This special issue substantiates that dual-purpose maize varieties are technically feasible and have a large potential market, particularly in many emerging markets. The reported findings argue the case for continued investments in maize stover R&D and thus reigniting earlier dual-purpose crop research in general.

WatotoWeeding4A-74

Children weed a maize plot at Kampi ya Moto, Kenya (photo on Flickr by C Schubert /CCAFS).

Among the findings are the following.

‘Maize — or corn (Zea mays L.) — now is the most important global cereal in terms of production reflecting its versatility in use, including human food, animal feed and fodder, industrial products and biofuel.’

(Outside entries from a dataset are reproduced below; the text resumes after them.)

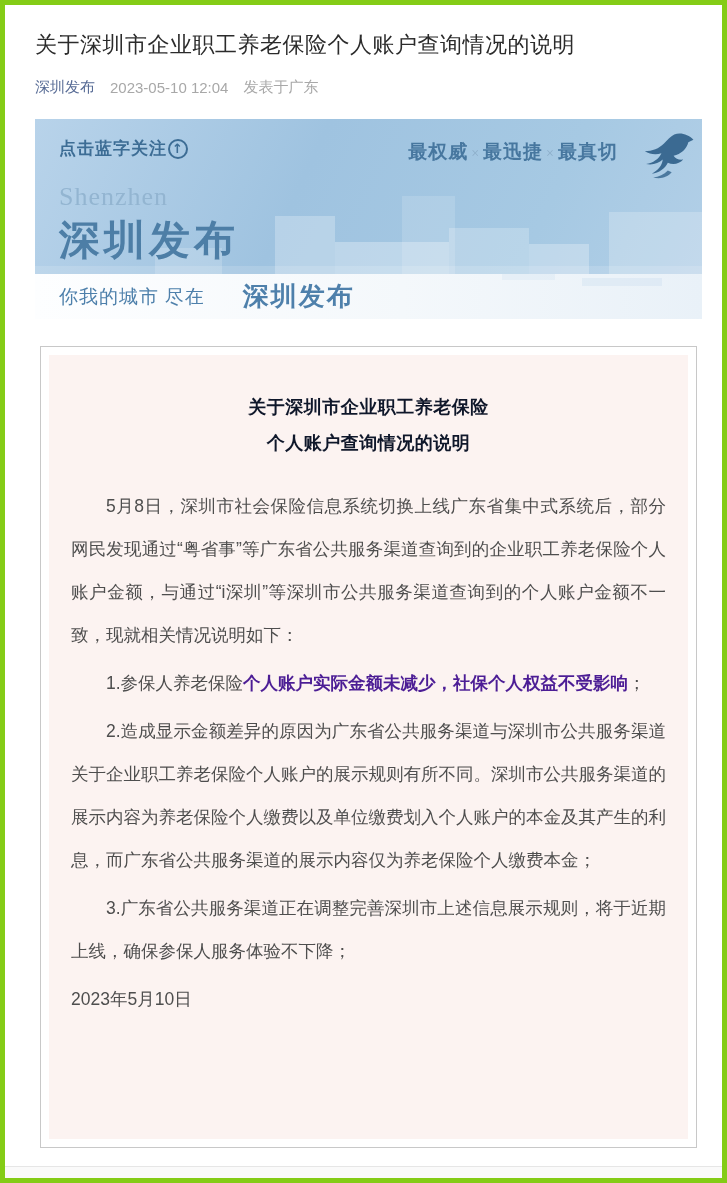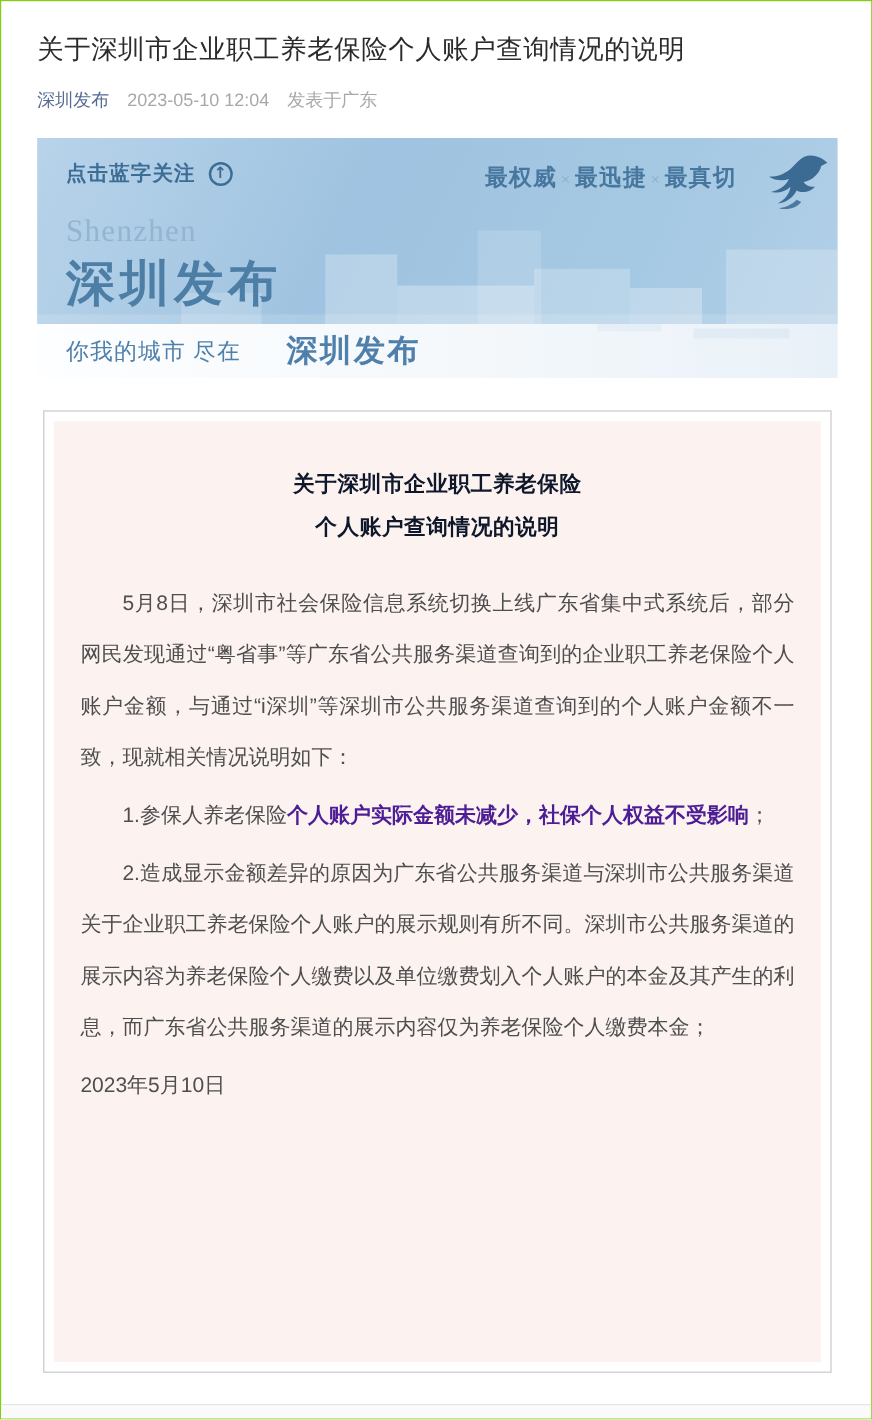"关于深圳市企业职工养老保险个人账户查询情况的说明" .page { border: 1px solid #84cc16 -> 5px solid #84cc16 }
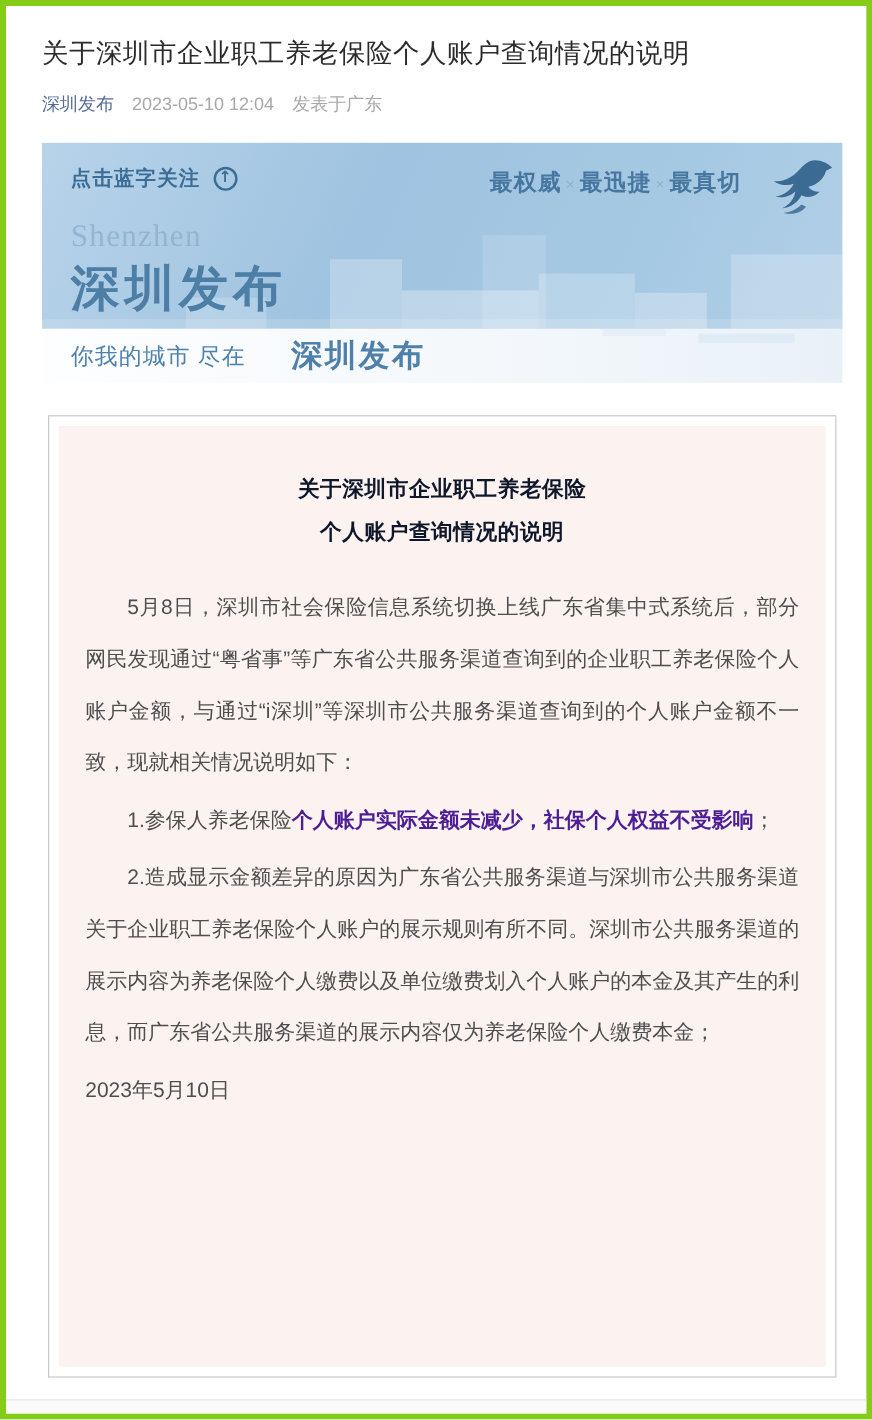"点击蓝字关注" .follow { gap: 11px -> 1px }
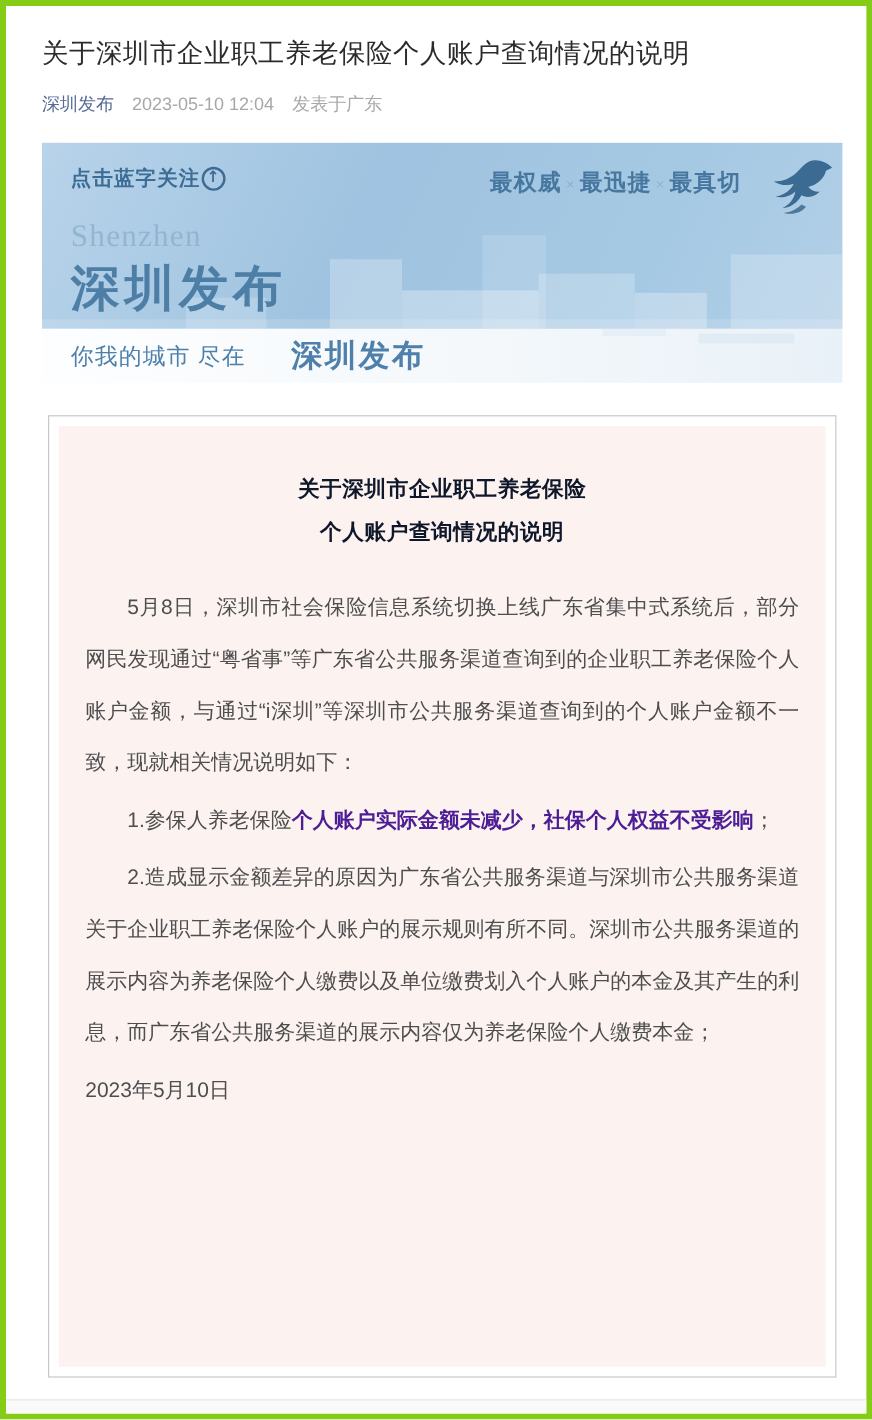"3.广东省公共服务渠道正在调整完善深圳市上述信息展示规则，将于近期上线，确保参保" p { html: none -> <p>3.广东省公共服务渠道正在调整完善深圳市上述信息展示规则，将于近期上线，确保参保人服务体验不下降；</p> }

‘Despite being a versatile crop, maize production and maize breeding efforts over time have typically had a single-purpose orientation [on improving grain yields]. . . . Even smallholders within mixed maize-livestock systems typically focus on maize grain yield . . . , with maize stover as additional byproduct and benefit.’

There are prospects within the range of stover quality to increase fodder quality without compromising grain yield.

‘It is this potential of dual-purpose varieties that has reignited research interest and some of the research underlying this special issue. Indeed, despite earlier skepticism only a decade ago, substantial progress has been made in developing dual-purpose maize options for both grain and fodder purposes . . . .’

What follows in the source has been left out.